You don't just wake up a racist one morning. It is an accumulation of intolerance that is built up over time. Thus 5 years would seem a good number of years to get tired of the ins and outs of the public school system. Btw - this isn't just about THIS teacher. Many educators get tired of low wages, disrespect, increased hostility by students and parents, long hours and overcrowded classrooms. Nonetheless, penning off a rant to her local congressman wasn't the best idea given the circumstances. I hope her legal advisor suggests diversity training or something along these lines so she can return to work at a later time. It would be a shame to lose a teacher (I am not sure if she is good nor am I judging her abilities as I do not know her) when the problem could be that she is just sick and tired and needs a break. This however does not justify her actions.

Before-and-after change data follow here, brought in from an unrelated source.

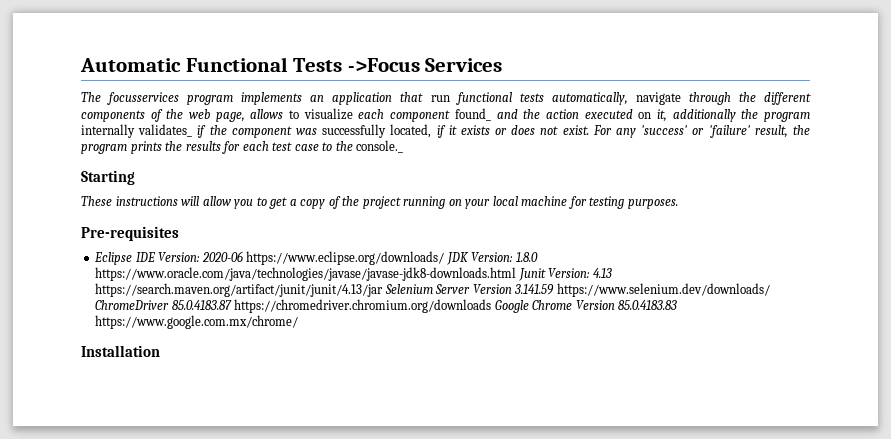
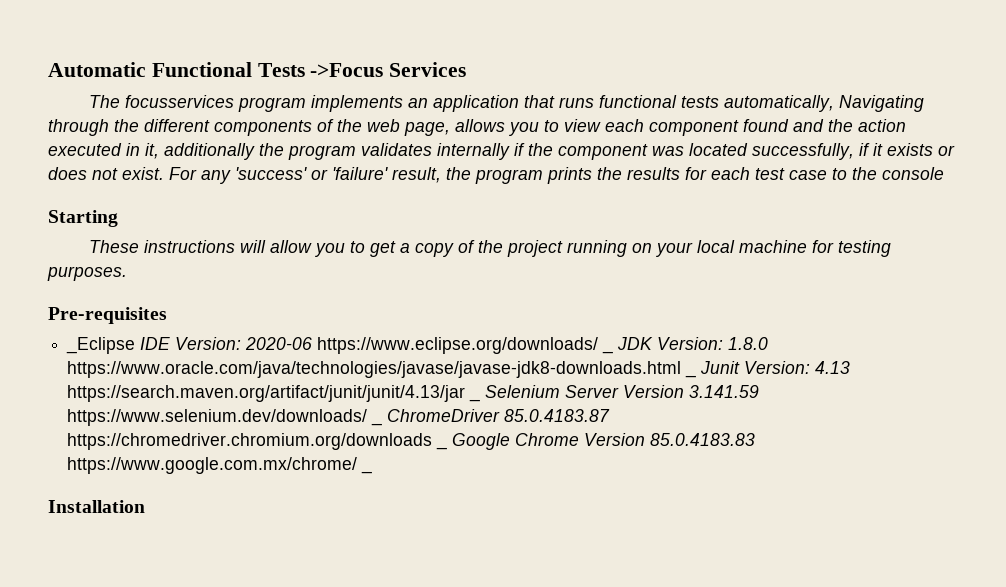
- The focusservices program implements an application that run functional tests automatically, navigate through the different components of the web page, allows to visualize each component found_ and the action executed on it, additionally the program internally validates_ if the component was successfully located, if it exists or does not exist.
+ The focusservices program implements an application that runs functional tests automatically, Navigating through the different components of the web page, allows you to view each component found and the action executed in it, additionally the program validates internally if the component was located successfully, if it exists or does not exist.
- For any 'success' or 'failure' result, the program prints the results for each test case to the console._
+ For any 'success' or 'failure' result, the program prints the results for each test case to the console
- Eclipse IDE Version: 2020-06 https://www.eclipse.org/downloads/ JDK Version: 1.8.0 https://www.oracle.com/java/technologies/javase/javase-jdk8-downloads.html Junit Version: 4.13 https://search.maven.org/artifact/junit/junit/4.13/jar Selenium Server Version 3.141.59 https://www.selenium.dev/downloads/ ChromeDriver 85.0.4183.87 https://chromedriver.chromium.org/downloads Google Chrome Version 85.0.4183.83 https://www.google.com.mx/chrome/
+ _Eclipse IDE Version: 2020-06 https://www.eclipse.org/downloads/ _ JDK Version: 1.8.0 https://www.oracle.com/java/technologies/javase/javase-jdk8-downloads.html _ Junit Version: 4.13 https://search.maven.org/artifact/junit/junit/4.13/jar _ Selenium Server Version 3.141.59 https://www.selenium.dev/downloads/ _ ChromeDriver 85.0.4183.87 https://chromedriver.chromium.org/downloads _ Google Chrome Version 85.0.4183.83 https://www.google.com.mx/chrome/ _

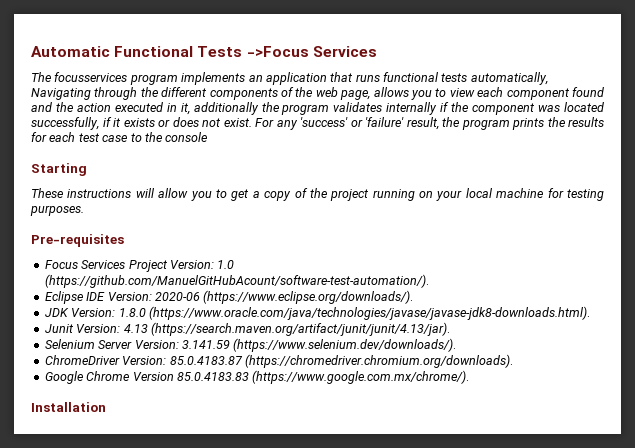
- _Eclipse IDE Version: 2020-06 https://www.eclipse.org/downloads/ _ JDK Version: 1.8.0 https://www.oracle.com/java/technologies/javase/javase-jdk8-downloads.html _ Junit Version: 4.13 https://search.maven.org/artifact/junit/junit/4.13/jar _ Selenium Server Version 3.141.59 https://www.selenium.dev/downloads/ _ ChromeDriver 85.0.4183.87 https://chromedriver.chromium.org/downloads _ Google Chrome Version 85.0.4183.83 https://www.google.com.mx/chrome/ _
+ Focus Services Project Version: 1.0 (https://github.com/ManuelGitHubAcount/software-test-automation/).
+ Eclipse IDE Version: 2020-06 (https://www.eclipse.org/downloads/).
+ JDK Version: 1.8.0 (https://www.oracle.com/java/technologies/javase/javase-jdk8-downloads.html).
+ Junit Version: 4.13 (https://search.maven.org/artifact/junit/junit/4.13/jar).
+ Selenium Server Version: 3.141.59 (https://www.selenium.dev/downloads/).
+ ChromeDriver Version: 85.0.4183.87 (https://chromedriver.chromium.org/downloads).
+ Google Chrome Version 85.0.4183.83 (https://www.google.com.mx/chrome/).

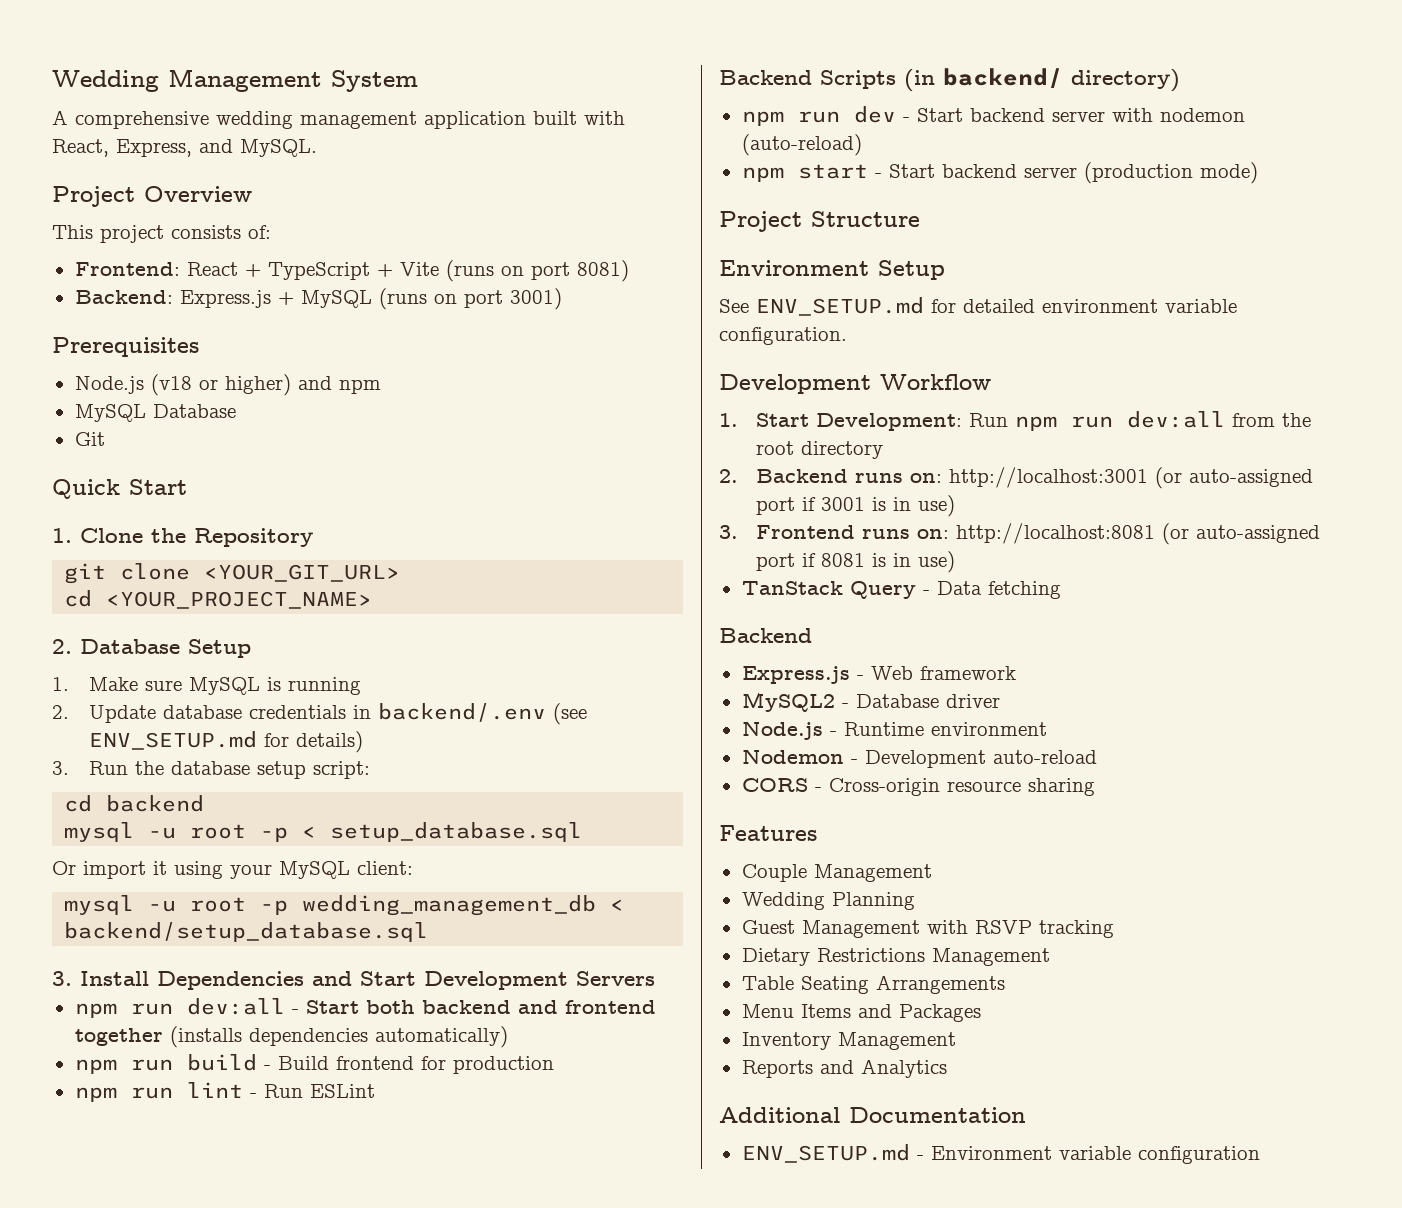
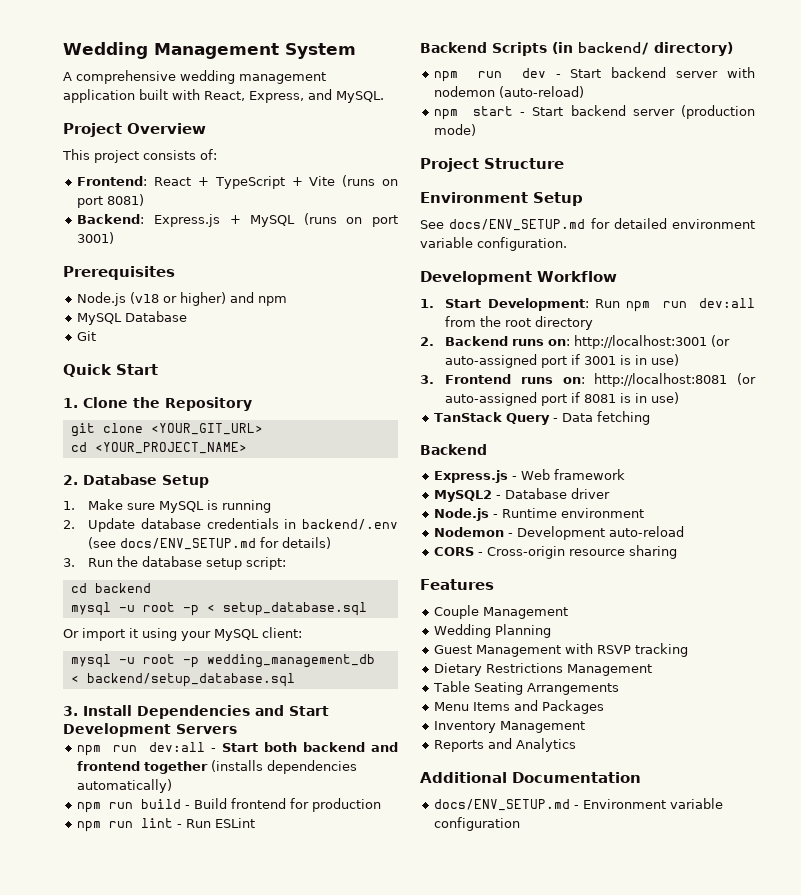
- 2. Update database credentials in backend/.env (see ENV_SETUP.md for details)
+ 2. Update database credentials in backend/.env (see docs/ENV_SETUP.md for details)
- See ENV_SETUP.md for detailed environment variable configuration.
+ See docs/ENV_SETUP.md for detailed environment variable configuration.
- ENV_SETUP.md - Environment variable configuration
+ docs/ENV_SETUP.md - Environment variable configuration

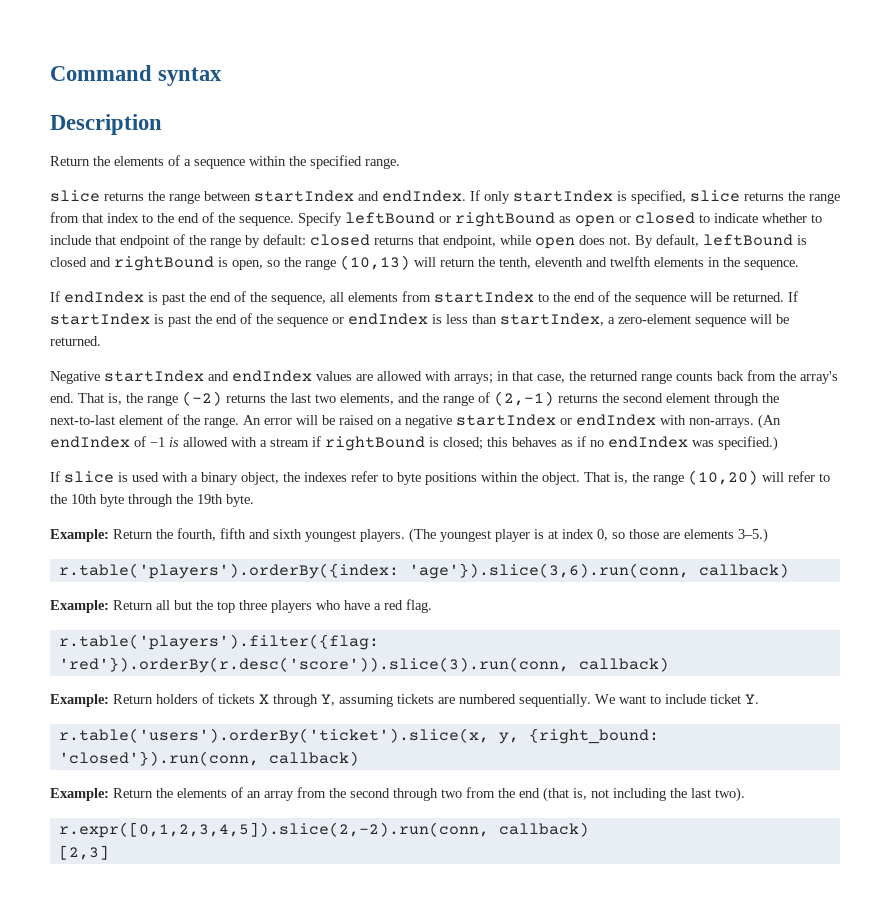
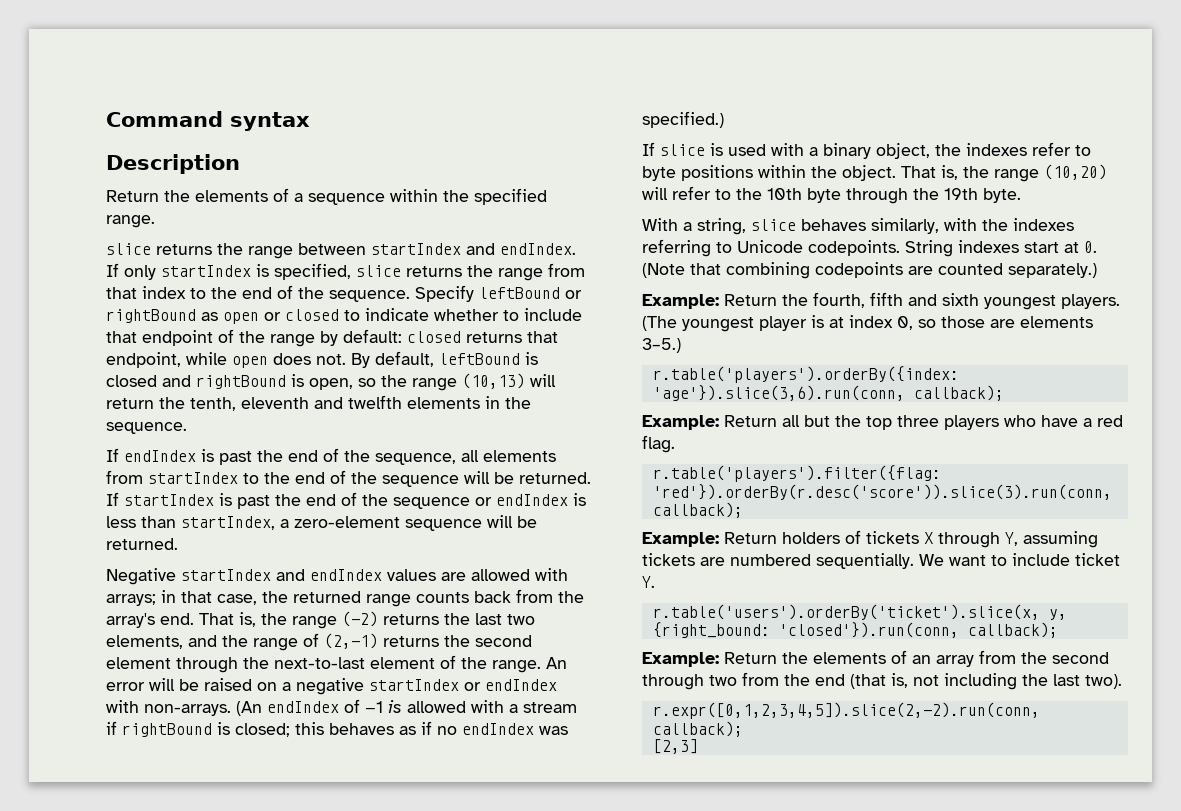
+ With a string, slice behaves similarly, with the indexes referring to Unicode codepoints. String indexes start at 0. (Note that combining codepoints are counted separately.)
- r.table('players').orderBy({index: 'age'}).slice(3,6).run(conn, callback)
+ r.table('players').orderBy({index: 'age'}).slice(3,6).run(conn, callback);
- r.table('players').filter({flag: 'red'}).orderBy(r.desc('score')).slice(3).run(conn, callback)
+ r.table('players').filter({flag: 'red'}).orderBy(r.desc('score')).slice(3).run(conn, callback);
- r.table('users').orderBy('ticket').slice(x, y, {right_bound: 'closed'}).run(conn, callback)
+ r.table('users').orderBy('ticket').slice(x, y, {right_bound: 'closed'}).run(conn, callback);
- r.expr([0,1,2,3,4,5]).slice(2,-2).run(conn, callback)
+ r.expr([0,1,2,3,4,5]).slice(2,-2).run(conn, callback);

Dick Cheney is not teaching children is he? If he is loving and supportive (we can never know) of his own child that is his own personal matter. If Dick Cheney were preaching an anti-gay agenda to a classroom of gay students that might (note the MIGHT) be a conflict of interest. But would not automatically lead to a firing unless he does something directly to voice his anti-gay opinions of the people he is teaching. Therefore your example is not very relevant. We aren't discussing loving your own child, but teaching the children of other people. Children whom this teacher has accused of using up public funds, taking up classroom space and bringing the education level down of the whole school.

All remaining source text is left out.